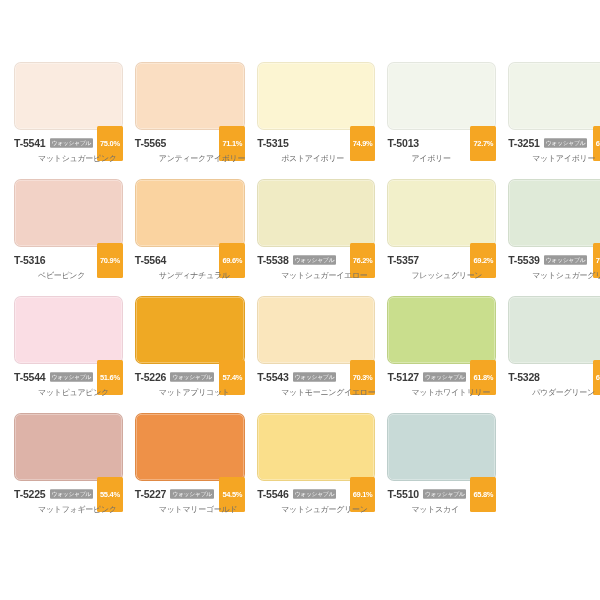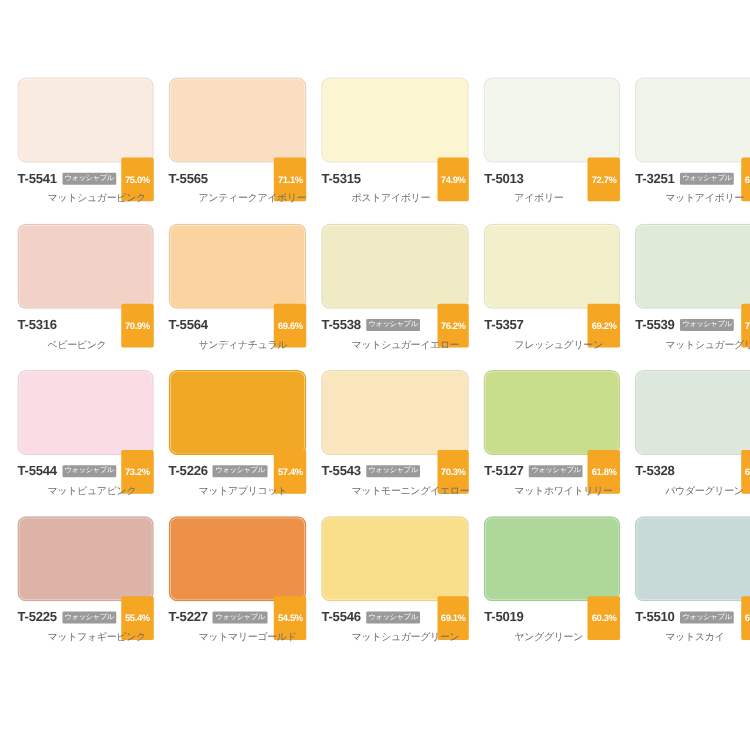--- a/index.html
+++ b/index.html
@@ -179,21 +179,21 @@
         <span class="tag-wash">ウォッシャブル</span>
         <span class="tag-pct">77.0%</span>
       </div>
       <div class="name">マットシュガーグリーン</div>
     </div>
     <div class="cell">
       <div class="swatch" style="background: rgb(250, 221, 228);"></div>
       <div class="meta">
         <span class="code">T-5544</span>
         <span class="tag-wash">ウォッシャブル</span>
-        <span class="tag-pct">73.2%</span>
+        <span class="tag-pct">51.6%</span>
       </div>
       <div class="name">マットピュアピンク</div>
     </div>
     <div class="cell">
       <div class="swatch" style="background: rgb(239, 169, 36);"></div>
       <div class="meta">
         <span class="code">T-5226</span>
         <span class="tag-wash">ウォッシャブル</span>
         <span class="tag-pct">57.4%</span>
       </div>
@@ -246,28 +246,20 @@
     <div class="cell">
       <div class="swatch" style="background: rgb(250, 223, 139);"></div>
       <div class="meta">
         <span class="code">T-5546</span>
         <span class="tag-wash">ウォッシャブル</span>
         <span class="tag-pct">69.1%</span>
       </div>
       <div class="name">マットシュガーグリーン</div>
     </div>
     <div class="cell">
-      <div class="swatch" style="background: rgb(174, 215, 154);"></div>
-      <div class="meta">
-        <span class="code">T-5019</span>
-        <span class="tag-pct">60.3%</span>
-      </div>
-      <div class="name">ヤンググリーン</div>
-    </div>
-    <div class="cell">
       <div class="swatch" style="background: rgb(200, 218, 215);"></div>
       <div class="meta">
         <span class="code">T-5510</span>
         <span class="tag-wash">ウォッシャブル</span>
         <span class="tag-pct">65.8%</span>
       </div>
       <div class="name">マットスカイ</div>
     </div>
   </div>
____________________
## Brief
Take each line above that contains "style" and copy it out.

## Answer below
       <div class="swatch" style="background: rgb(250, 221, 228);"></div>
       <div class="swatch" style="background: rgb(239, 169, 36);"></div>
       <div class="swatch" style="background: rgb(250, 223, 139);"></div>
-      <div class="swatch" style="background: rgb(174, 215, 154);"></div>
       <div class="swatch" style="background: rgb(200, 218, 215);"></div>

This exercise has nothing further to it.